Al terminar la segunda sesión del Concilio Vaticano II y la primera que presidió el Papa Pablo VI, elegido el 21 de junio, obispo de Roma una noticia de último momento ocupó el centro de la información.
El papa Pablo VI anunciaba al mundo que en los primeros días de 1964 iría como peregrino a la Tierra Santa.
No solo porque se trababa del llamado retorno a Jerusalem de la iglesia católica sino también por la audacia de un viaje tal protagonizado por quien hacía siete meses había sido elegido por el Papa del Concilio Juan XXIII, sucesor.
No solo la audacia de ese anuncio sino además también otras consideraciones que tenían importancia en aquellos años de los que han pasado sesenta años.
Era el primero y no solo por el sentido cronológico sino por todo el significado que iba a tener este viaje en una Iglesia que estaba mostrando lo que quería ser en medio de un mundo tan difícil como ese que dos meses atrás se había conmovido con el asesinato de John Kennedy.
Sirve este recuerdo para ubicar el viaje que ahora León XIV está cumpliendo por las tierras de Africa tan poco promocionadas en los grandes conflictos que están asolando el mundo donde los ojos y los corazones de la humanidad están dominados por guerras y conflictos, aquello que el Papa Francisco había llamado una guerra en etapas.
LA IGLESIA EN AFRICA
El viaje en Tierra Santa fue uno de los acontecimientos al comenzar aquel año 1964.
Pablo VI viajó y en su curriculum podemos decir que lo hizo a su manera, con su estilo tal como además se lo permitía la salud.
No dejó continente sin visitar, pero después del más extenso de sus viajes, el que lo llevó por Asia y Oceanía en 1980, dejó de salir de Roma por su estado físico.
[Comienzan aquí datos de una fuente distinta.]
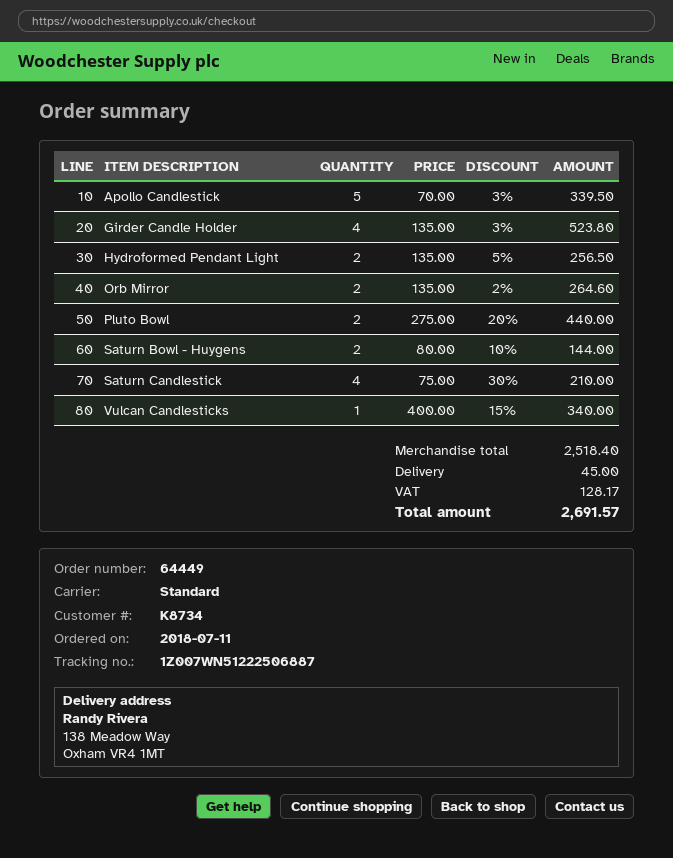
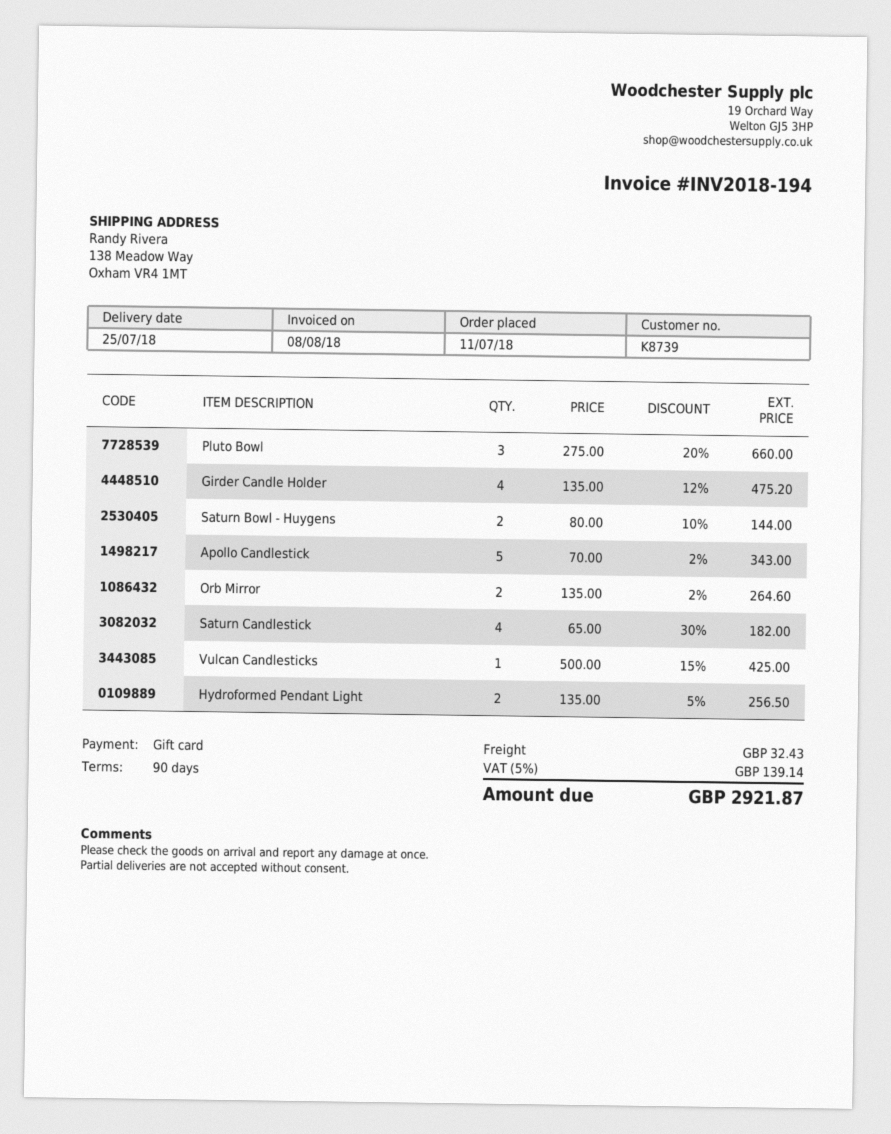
customer number: K8734 -> K8739
Apollo Candlestick: 5 x 70.00 - 3% = 339.50 -> 5 x 70.00 - 2% = 343.00
Girder Candle Holder: 4 x 135.00 - 3% = 523.80 -> 4 x 135.00 - 12% = 475.20
Pluto Bowl: 2 x 275.00 - 20% = 440.00 -> 3 x 275.00 - 20% = 660.00
Saturn Candlestick: 4 x 75.00 - 30% = 210.00 -> 4 x 65.00 - 30% = 182.00
Vulcan Candlesticks: 1 x 400.00 - 15% = 340.00 -> 1 x 500.00 - 15% = 425.00
shipping: 45.00 -> 32.43
tax: 128.17 -> 139.14
total: 2691.57 -> 2921.87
Juan Pablo II en sus largos años de gobierno recorrió el mundo en más de cien oportunidades y también viajaron con frecuencia Benedicto XVI y Francisco.
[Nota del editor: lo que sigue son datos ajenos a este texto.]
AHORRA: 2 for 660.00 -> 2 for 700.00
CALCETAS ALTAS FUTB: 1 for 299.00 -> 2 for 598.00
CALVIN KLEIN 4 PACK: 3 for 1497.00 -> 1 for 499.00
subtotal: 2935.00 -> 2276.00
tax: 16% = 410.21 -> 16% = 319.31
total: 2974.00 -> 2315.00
Como ahora lo está haciendo León XIV al comprender, en menos de un año de pontificado, su segundo recorrido que tiene por objetivo Africa.
Una visita muy significativa a Argelia donde se encuentra la que fue sede episcopal del gran Agustin a cuya escuela pertenece.
Pero además en un momento en que su figura ha adquirido caracteres polémicos cansados por sus pronunciamientos controvertidos con el presidente Trump que han dado tema para los comienzos sobre todo de ese viaje a un continente en el que la Iglesia ocupa un porcentaje mínimo muy importante y cuyas características son bien conocidas y asumidas también por una Iglesia que apoya todo lo que contribuye a la dignidad de la persona sin eximirse de ninguna cuestión controvertida.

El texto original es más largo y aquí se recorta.